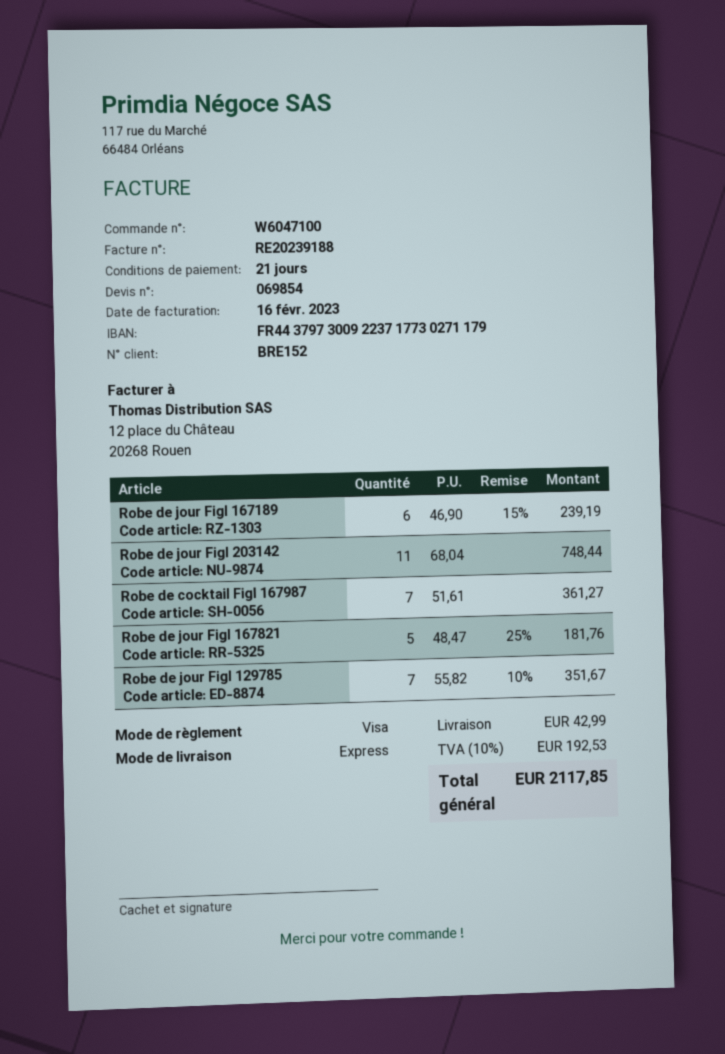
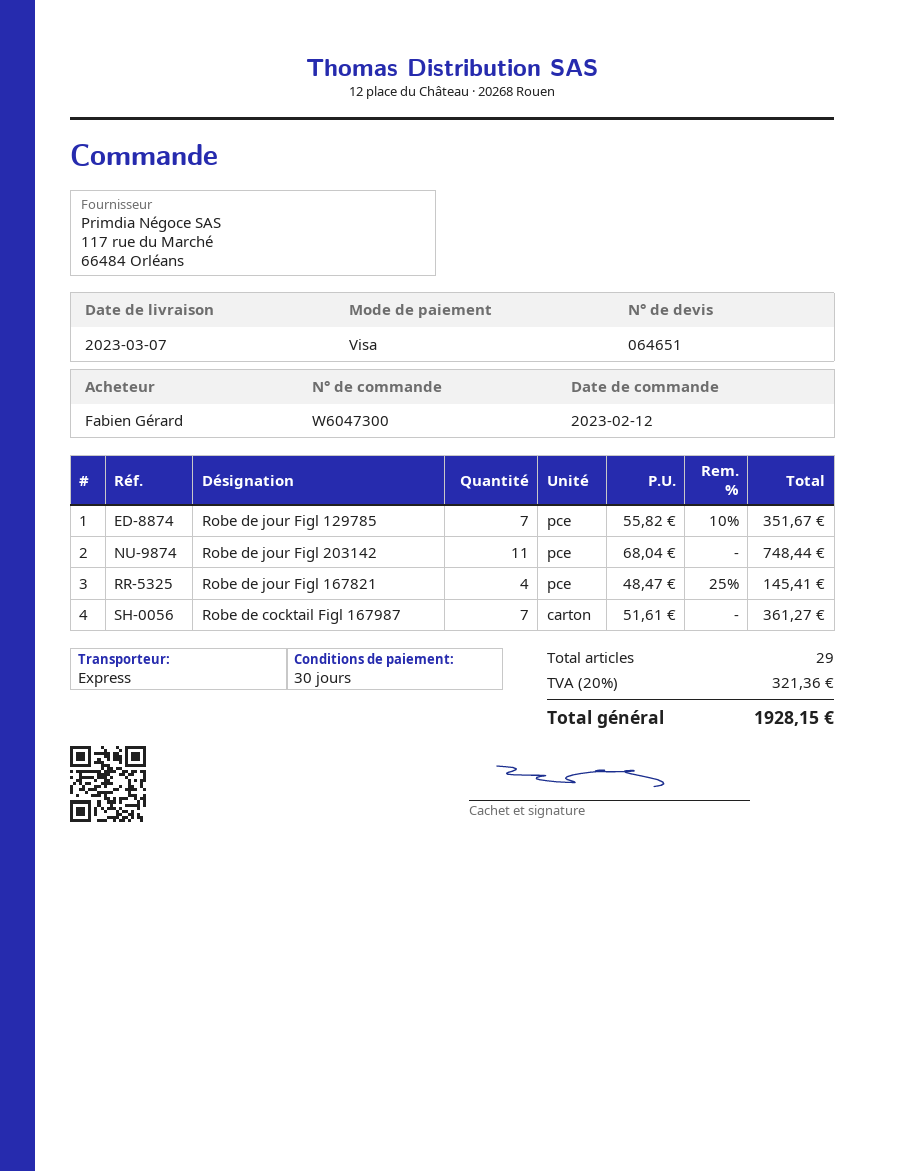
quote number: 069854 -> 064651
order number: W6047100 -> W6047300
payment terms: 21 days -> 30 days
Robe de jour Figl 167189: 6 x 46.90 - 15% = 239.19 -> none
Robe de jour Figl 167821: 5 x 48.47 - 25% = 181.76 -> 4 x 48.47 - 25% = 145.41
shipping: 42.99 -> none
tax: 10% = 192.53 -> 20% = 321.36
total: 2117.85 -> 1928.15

Exercise requirements: Exactly and only the lines from the one containing "Robe de jour Figl 167821: 5" through the end of the material are to be reproduced, both ends included.

Exercise solution:
Robe de jour Figl 167821: 5 x 48.47 - 25% = 181.76 -> 4 x 48.47 - 25% = 145.41
shipping: 42.99 -> none
tax: 10% = 192.53 -> 20% = 321.36
total: 2117.85 -> 1928.15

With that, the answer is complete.